● **EXERCISE GOAL**
Exactly and only the lines from the one with "[159,471,198,481] >=1.0 ->" through the last line of the records need to be set down; please skip the pictures.

● **Difference listings**
******
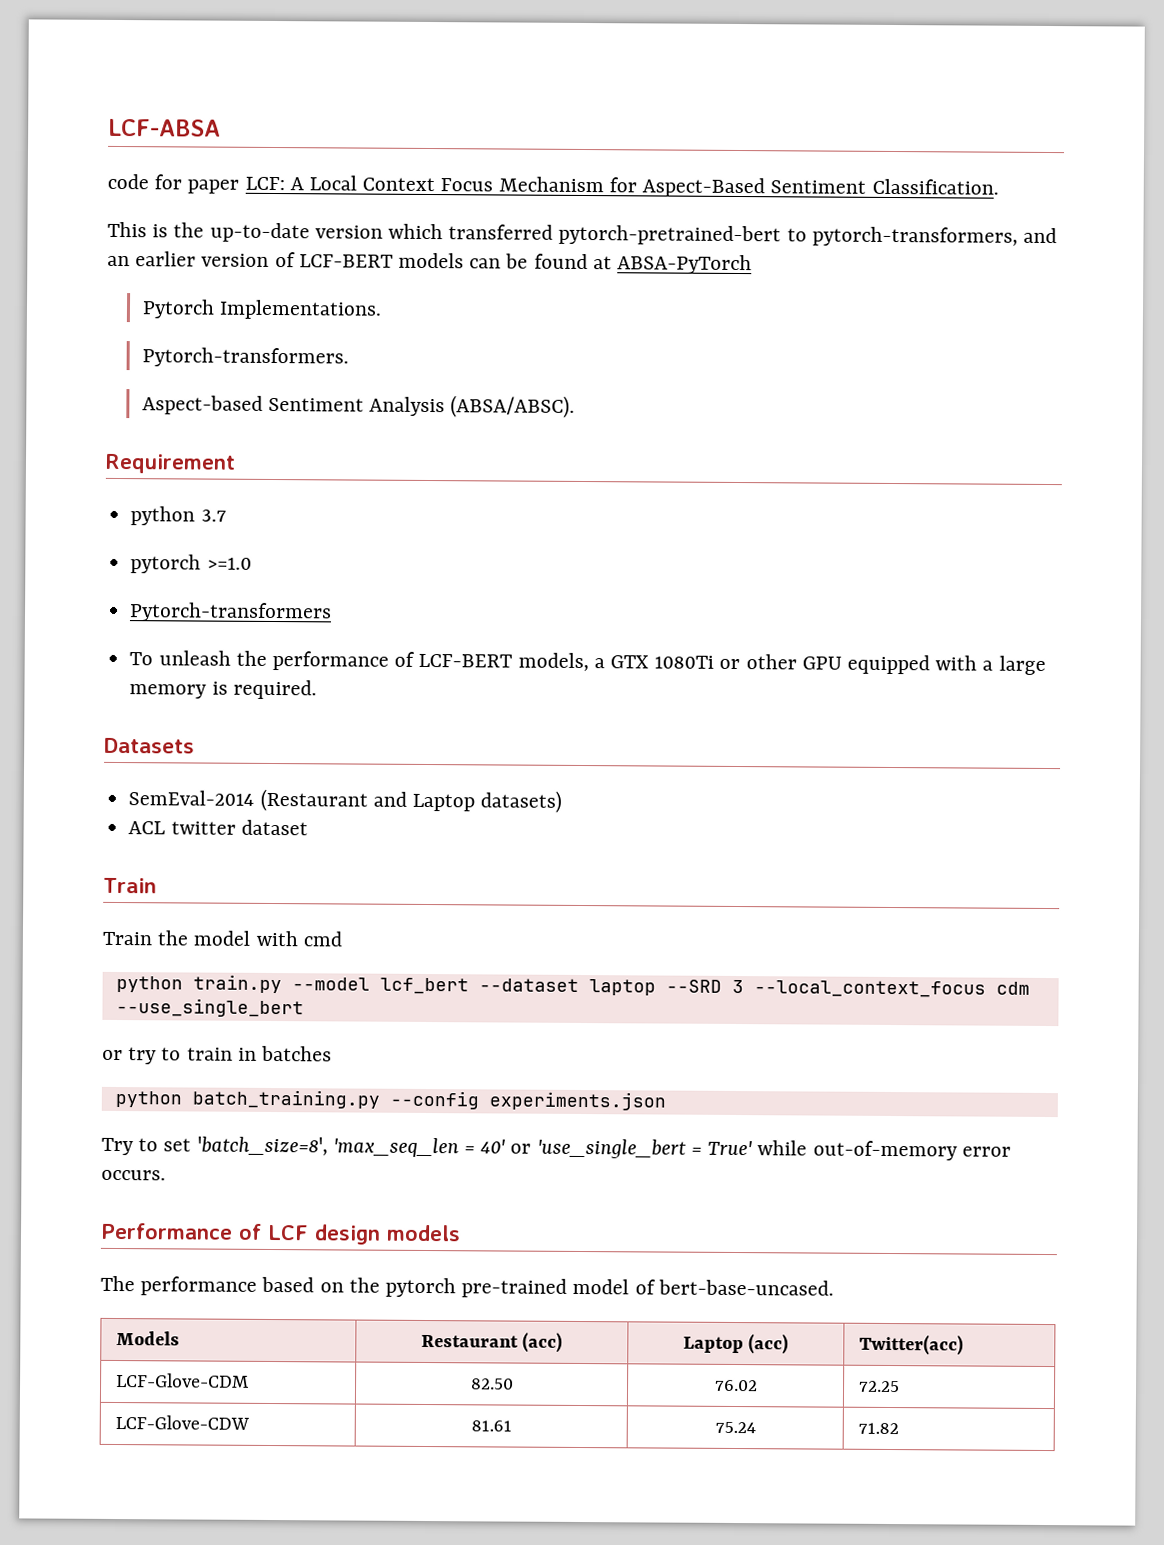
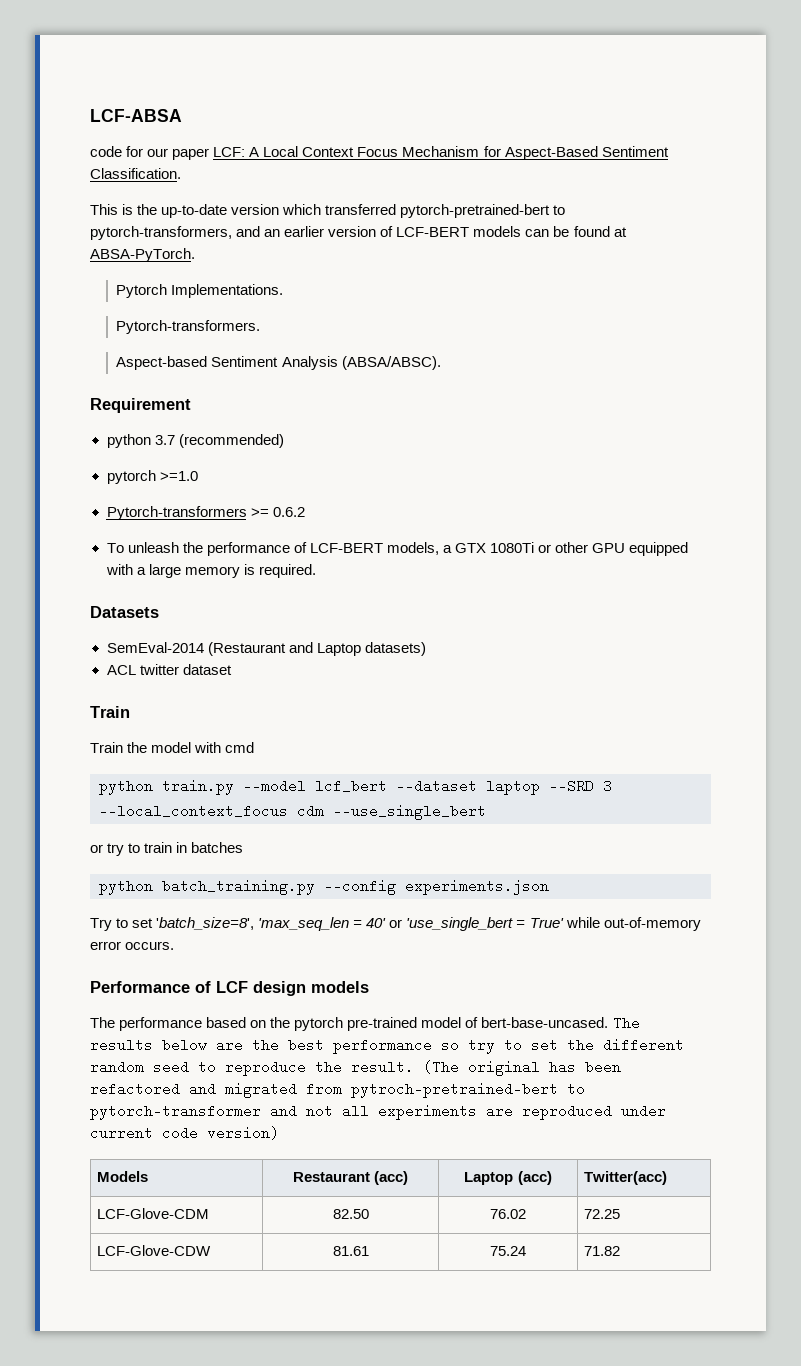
(183, 182) none -> [147,148,169,157] our
[617,254,753,275] ABSA-PyTorch -> [90,248,195,262] ABSA-PyTorch.
(226, 515) none -> [178,434,284,448] (recommended)
(333, 612) none -> [250,507,305,517] >= 0.6.2
(834, 1287) none -> [612,1016,640,1030] [90,1038,684,1054] [90,1060,621,1076] [90,1082,585,1098] [90,1104,666,1120] [90,1126,279,1140] The results below are the best performance so try to set the different random seed to reproduce the result. (The original has been refactored and migrated from pytroch-pretrained-bert to pytorch-transformer and not all experiments are reproduced under current code version)

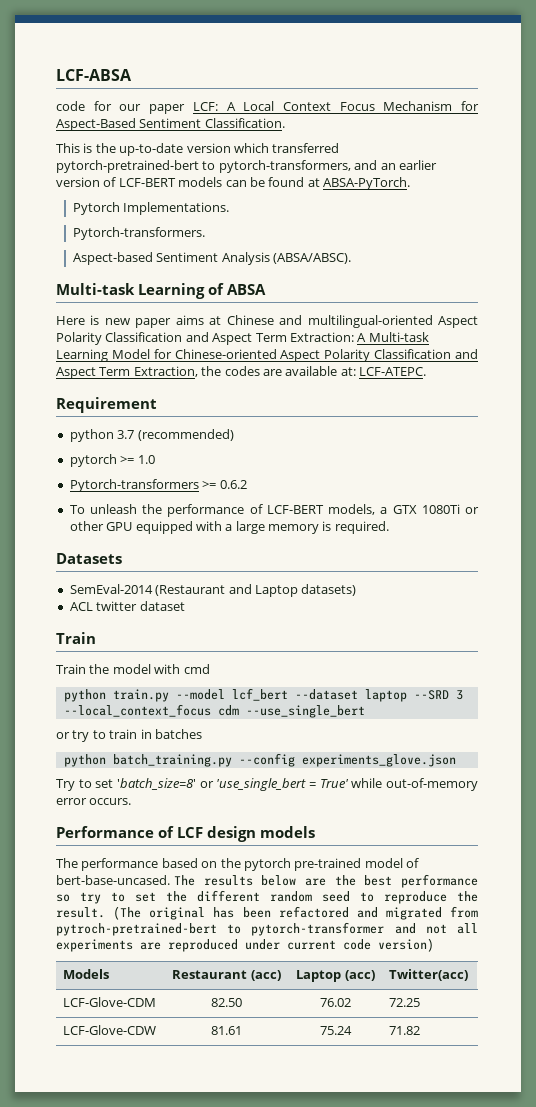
(441, 363) none -> [56,283,266,299] [56,315,479,328] [56,332,429,345] [56,349,478,362] [56,366,426,379] // Multi-task Learning of ABSA // Here is new paper aims at Chinese and multilingual-oriented Aspect Polarity Classification and Aspect Term Extraction: A Multi-task Learning Model for Chinese-oriented Aspect Polarity Classification and Aspect Term Extraction, the codes are available at: LCF-ATEPC.
[159,471,198,481] >=1.0 -> [120,455,155,464] >= 1.0
[405,879,549,895] experiments.json -> [301,754,456,767] experiments_glove.json
[156,917,387,931] 'batch_size=8', 'max_seq_len = 40' -> [117,778,196,790] 'batch_size=8'

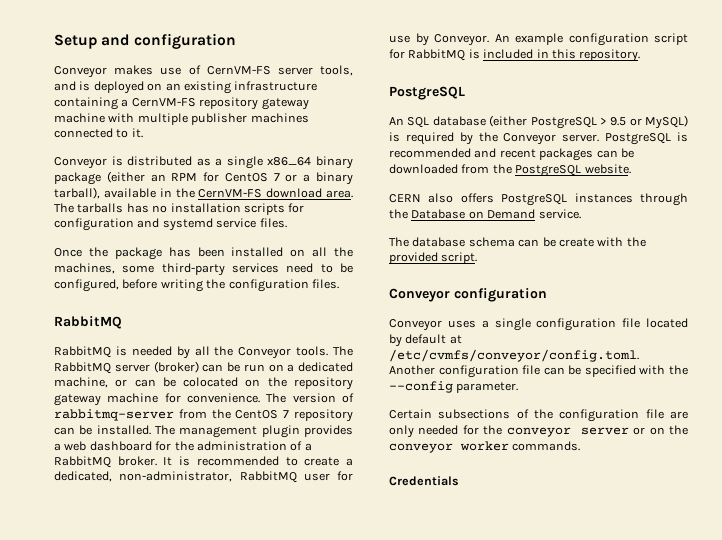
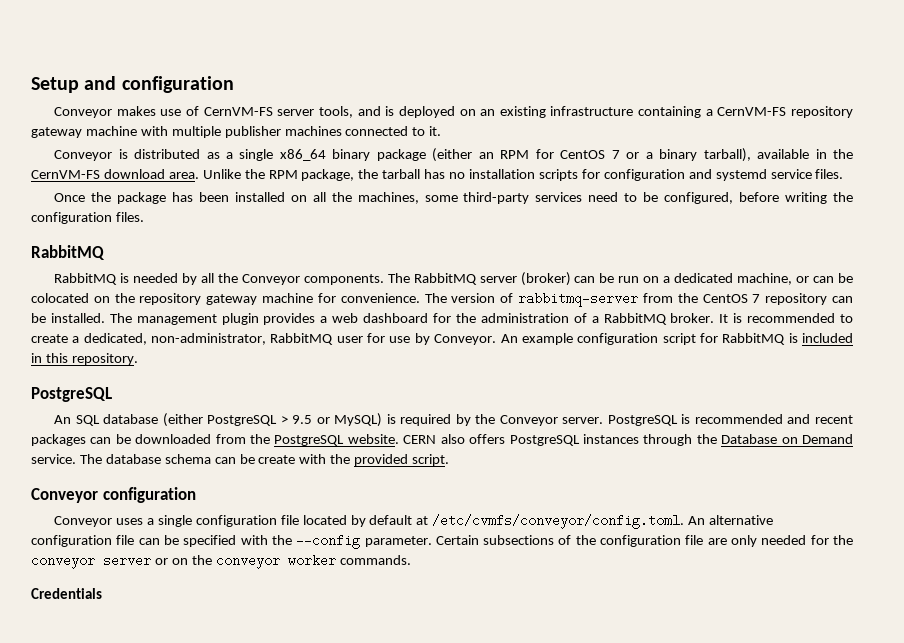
[54,203,124,213] The tarballs -> [202,169,421,181] Unlike the RPM package, the tarball
[296,346,329,356] tools. -> [303,274,384,285] components.
(631, 169) // -> (399, 439) none
(581, 214) // -> (76, 459) none
[389,365,435,375] Another -> [688,515,774,525] An alternative
(519, 387) // -> (432, 541) none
******
● **THE COMPLETED TASK**
[159,471,198,481] >=1.0 -> [120,455,155,464] >= 1.0
[405,879,549,895] experiments.json -> [301,754,456,767] experiments_glove.json
[156,917,387,931] 'batch_size=8', 'max_seq_len = 40' -> [117,778,196,790] 'batch_size=8'

[54,203,124,213] The tarballs -> [202,169,421,181] Unlike the RPM package, the tarball
[296,346,329,356] tools. -> [303,274,384,285] components.
(631, 169) // -> (399, 439) none
(581, 214) // -> (76, 459) none
[389,365,435,375] Another -> [688,515,774,525] An alternative
(519, 387) // -> (432, 541) none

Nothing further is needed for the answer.